> _Aim of the task_
The job is to find each line of the records below that includes the word "Silicona" and copy it.

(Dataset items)
((

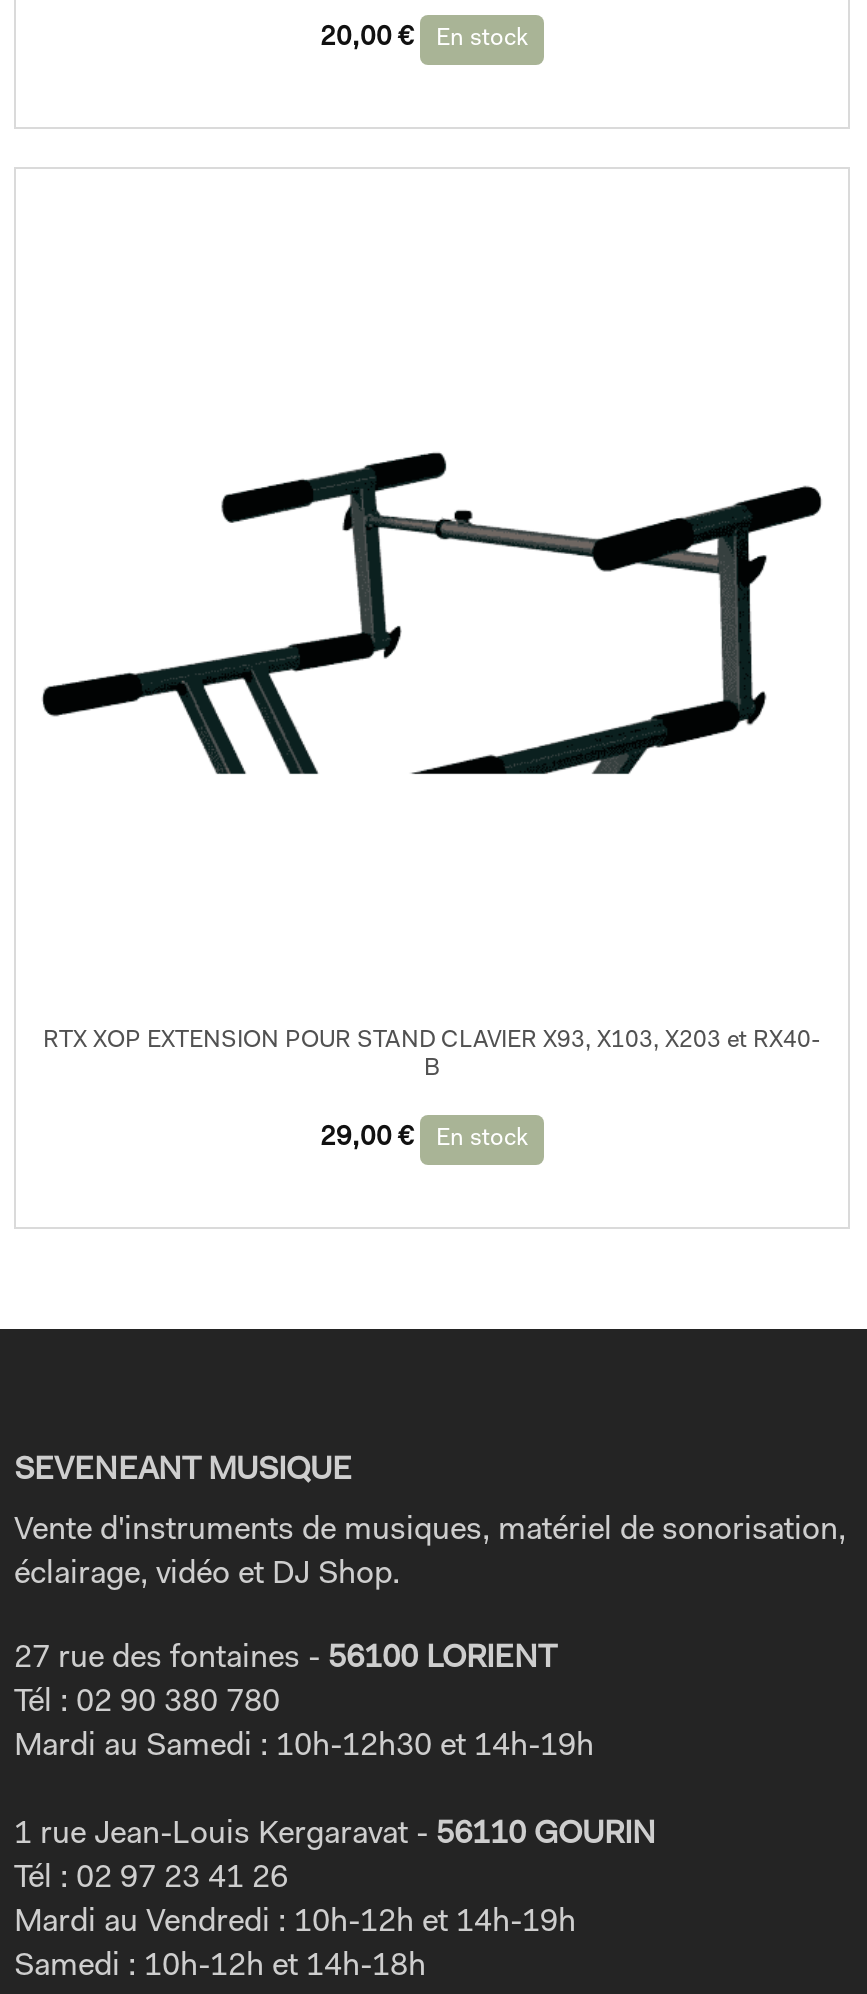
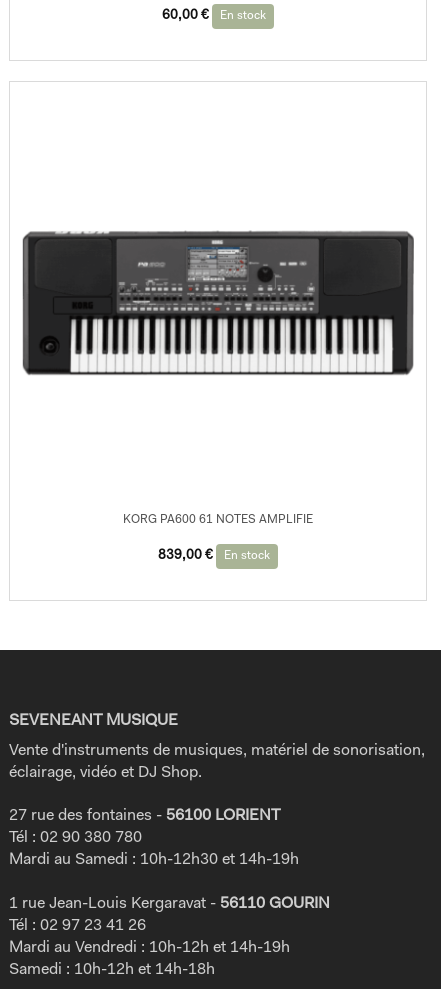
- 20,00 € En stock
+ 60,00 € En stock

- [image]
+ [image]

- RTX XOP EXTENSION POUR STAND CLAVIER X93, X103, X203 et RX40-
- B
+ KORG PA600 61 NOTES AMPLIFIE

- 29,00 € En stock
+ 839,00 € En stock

))
((

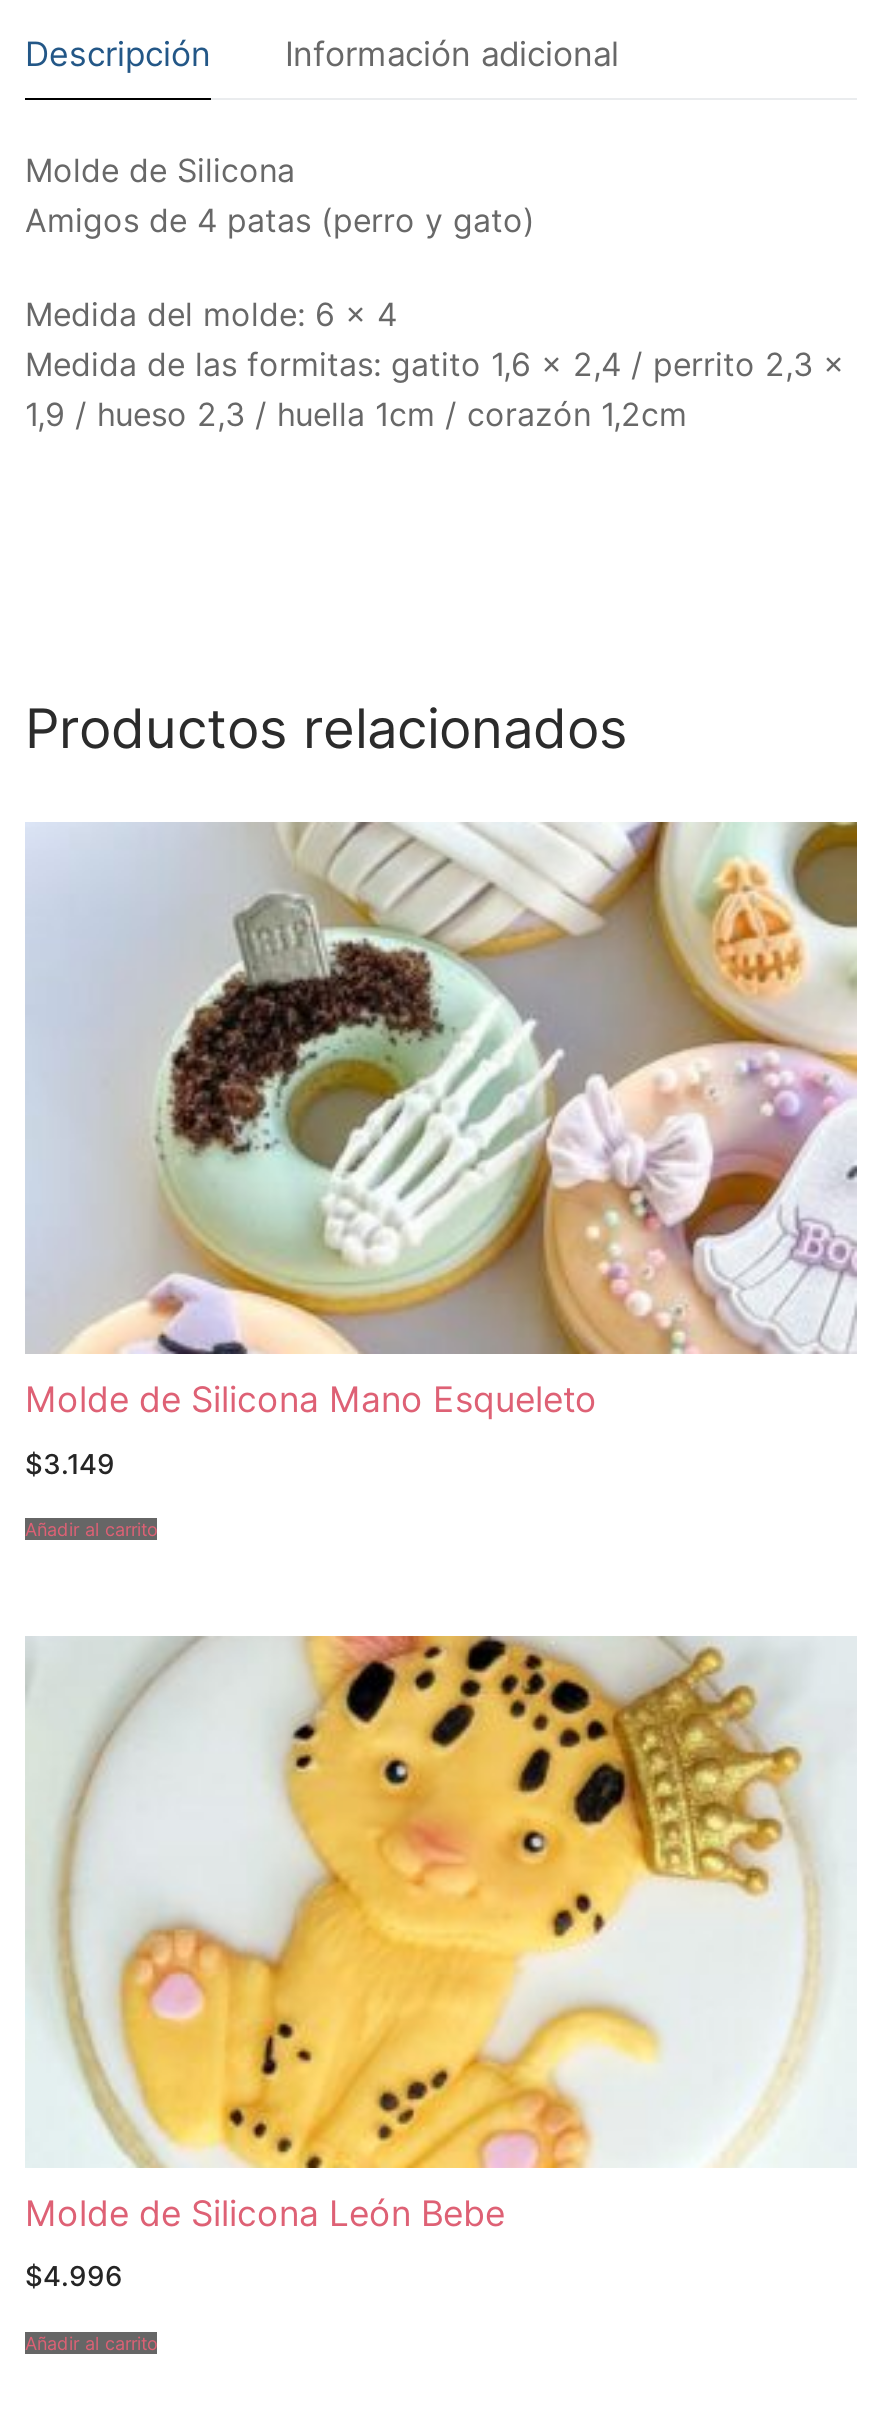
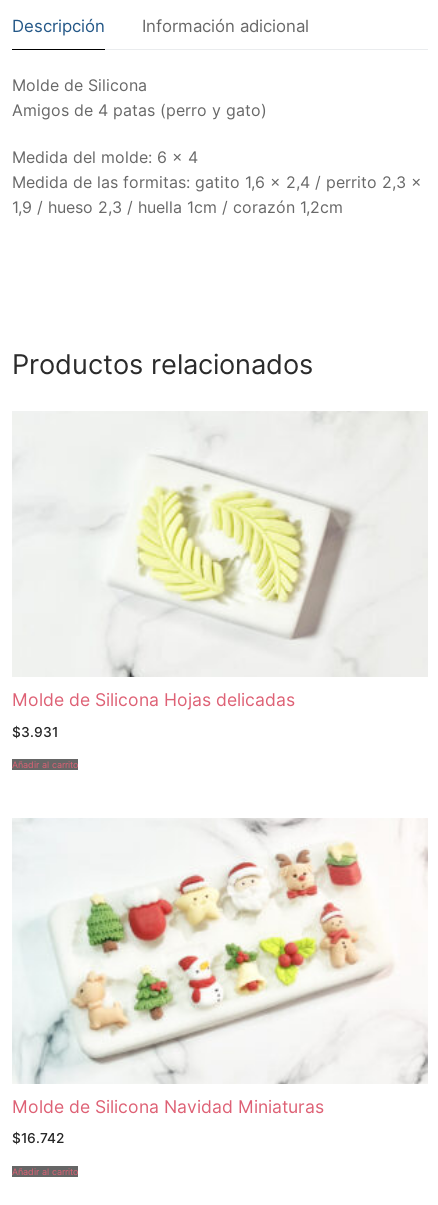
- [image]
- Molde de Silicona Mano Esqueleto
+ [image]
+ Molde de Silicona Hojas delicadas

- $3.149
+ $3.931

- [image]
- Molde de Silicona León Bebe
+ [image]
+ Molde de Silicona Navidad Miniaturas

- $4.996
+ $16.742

))
((

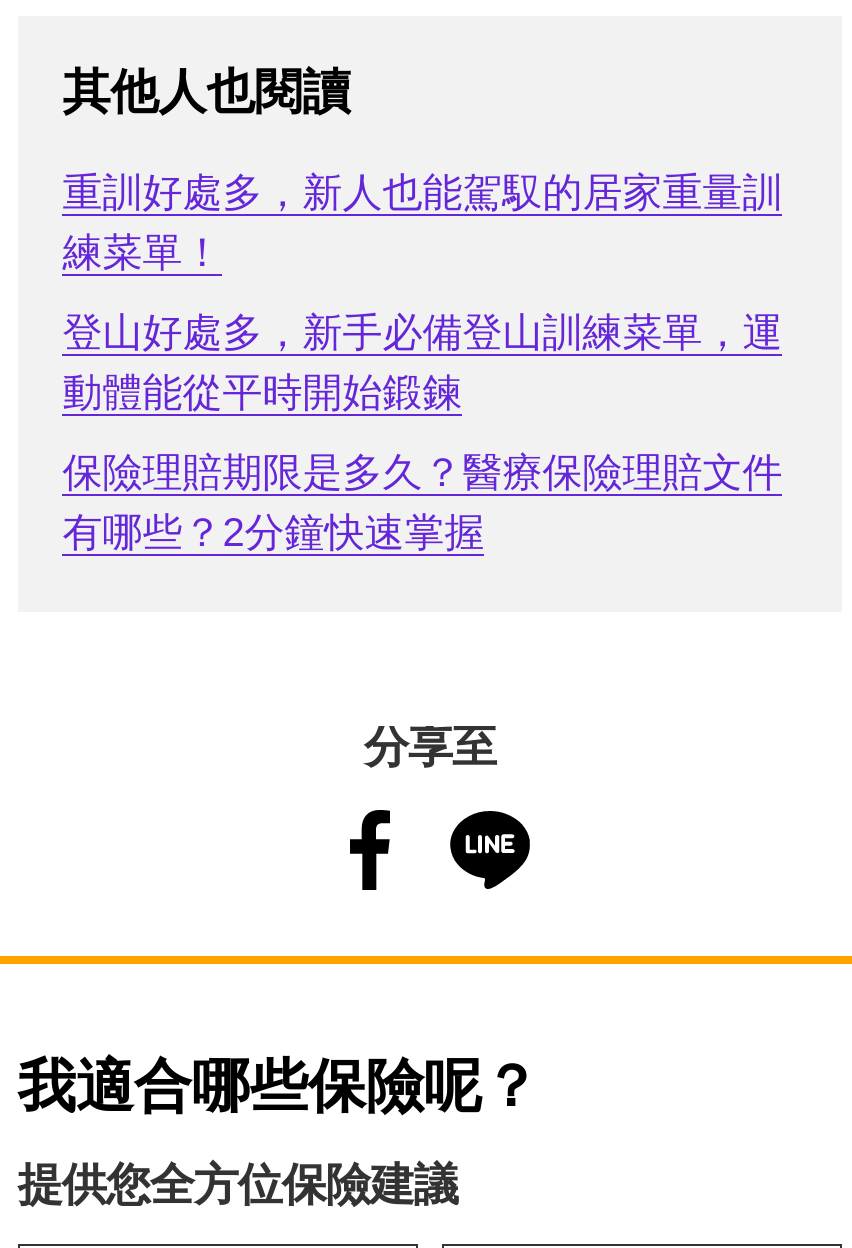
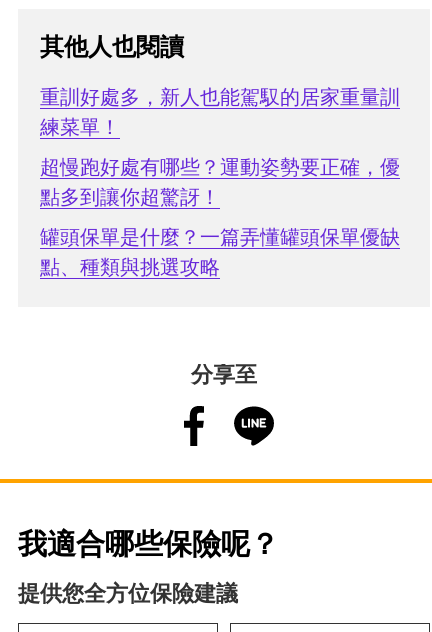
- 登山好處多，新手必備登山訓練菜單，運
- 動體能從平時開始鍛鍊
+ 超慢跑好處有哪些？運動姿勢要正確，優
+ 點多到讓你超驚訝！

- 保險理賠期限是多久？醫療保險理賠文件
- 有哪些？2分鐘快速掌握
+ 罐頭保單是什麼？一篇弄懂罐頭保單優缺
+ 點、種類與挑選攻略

))

> _The completed task_
- Molde de Silicona Mano Esqueleto
+ Molde de Silicona Hojas delicadas
- Molde de Silicona León Bebe
+ Molde de Silicona Navidad Miniaturas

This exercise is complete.